Monday, December 22, 2008

B is not always for Bad

The label ‘B-movie’ is usually associated with a film that is bad, but often so in a way that suggests something akin to a guilty pleasure, the so-called “so bad it’s good”. (That ‘B-movie’ means ‘bad’ is a film myth but this is not the time to discuss that).
With that in mind I decided to have a B-movie Halloween in the company of a double dose of ridiculous shenanigans courtesy of Ed Neumeier’s SF “Starship Troopers 3: Marauder” (direct to DVD) and Greg Maclean’s “Rogue” (also direct to DVD).

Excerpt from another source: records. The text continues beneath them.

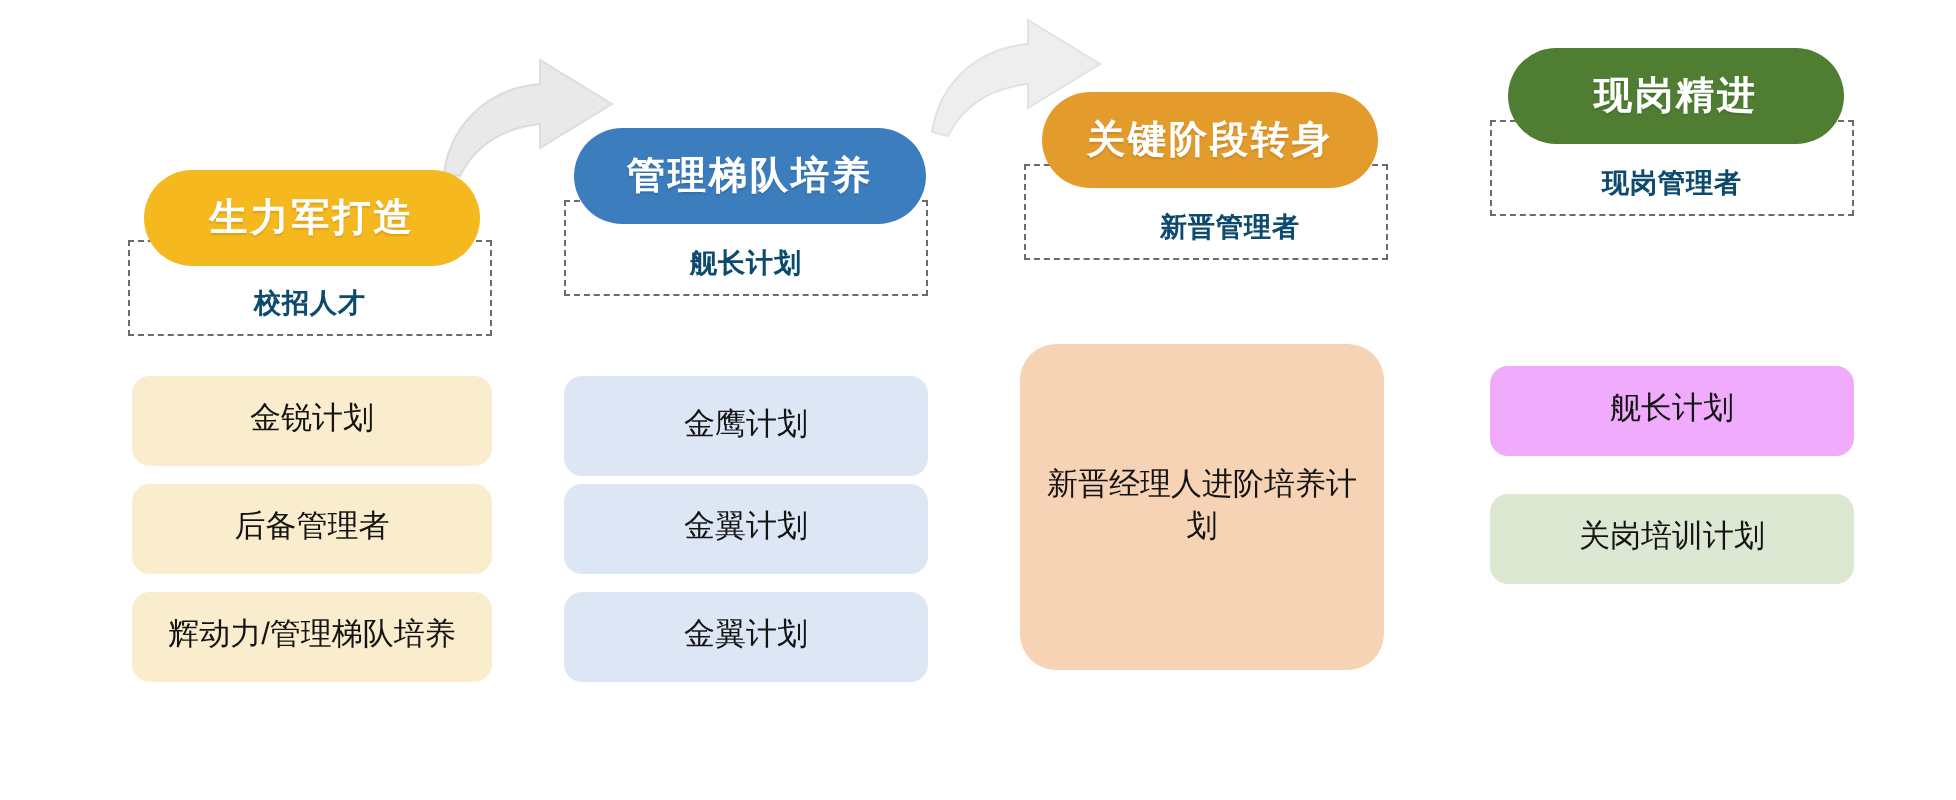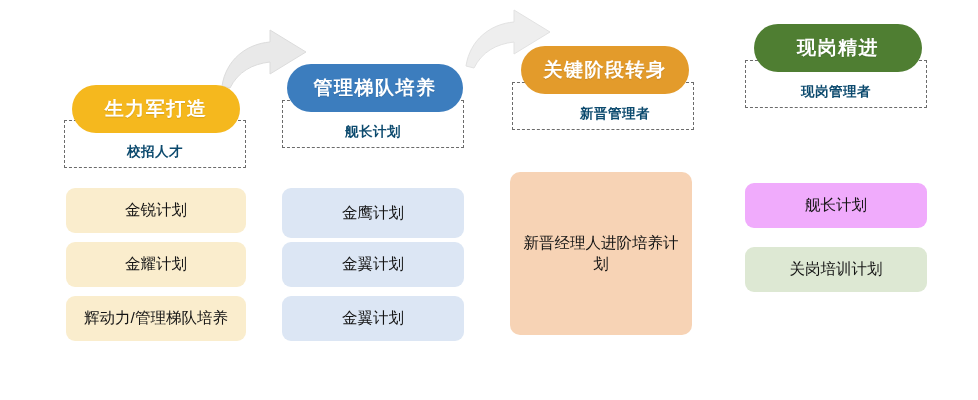--- a/index.html
+++ b/index.html
@@ -108,7 +108,7 @@
 
     <div class="pill" style="left:521px;top:46px;width:168px;height:48px;background:#E39B2B;">关键阶段转身</div>
 
-    <div class="item big" style="left:510px;top:172px;width:182px;height:163px;background:#F7D3B5;border-radius:10px;">新晋经理人进阶培养计划</div>
+    <div class="item big" style="left:510px;top:172px;width:182px;height:163px;background:#F7D3B5;">新晋经理人进阶培养计划</div>
   </div>
 
   <div class="column">

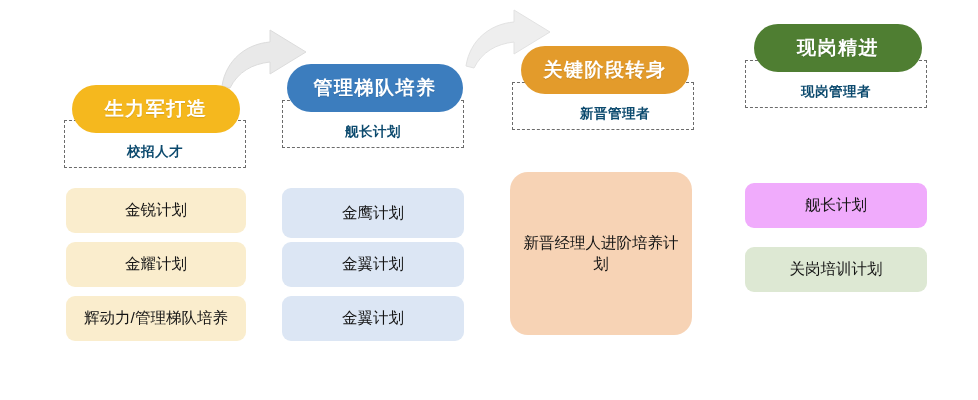--- a/index.html
+++ b/index.html
@@ -85,7 +85,7 @@
     <div class="pill" style="left:72px;top:85px;width:168px;height:48px;background:#F5B81E;">生力军打造</div>
 
     <div class="item" style="left:66px;top:188px;width:180px;height:45px;background:#FAEDCD;">金锐计划</div>
-    <div class="item" style="left:66px;top:242px;width:180px;height:45px;background:#FAEDCD;">金耀计划</div>
+    <div class="item" style="left:66px;top:242px;width:180px;height:45px;background:#FAEDCD;">后备管理者</div>
     <div class="item" style="left:66px;top:296px;width:180px;height:45px;background:#FAEDCD;">辉动力/管理梯队培养</div>
   </div>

“ST3:M” is worse than one might expect. It stars the original’s Casper van Dien returning as Johnny Rico, the ultimate alien arachnid fighter. Things go wrong on the planet of Roku San (or somewhere), and he’s in trouble. Meanwhile, a celebrity politician goes missing on a dangerous planet. Amazingly, I’ve just given away two-thirds of the plot. This film has no kickstart, no set pieces, no narrative flow – just a general plodding from one scene to another as we watch (1) a few truly entertaining “Would you like to know more?” infomercials; (2) bad special effects of plasticky giant arachnids hunting humans; (3) bizarre Christian ‘messages’; (4) topless South African model Tanya van Graan commenting on a guy’s penis size for a non-laugh. That, as they say, is that. And when the great villain of the piece is “revealed”, it is best to abandon attempts at self control and just laugh.

On the other hand, “Rogue” is a beautifully filmed creature feature from the director of the controversial 2006 horror favourite “Wolf Creek”. Despite starring Michael Vartan, “Rogue” – also featuring the amiable Rhadha Mitchell – is terrifyingly good, with a handful of solid scares up its sleeve. While showing Australia to be breathtaking, Maclean also gives us the man-eater crocodile that strands a tourist riverboat and its passengers on a very small island and picks them off one by one. The deaths are never gratuitously gory but are adequately brutal. In his favour, Maclean follows the “Jaws” way of not showing the full creature until the end, which features a suspenseful showdown between man and beast.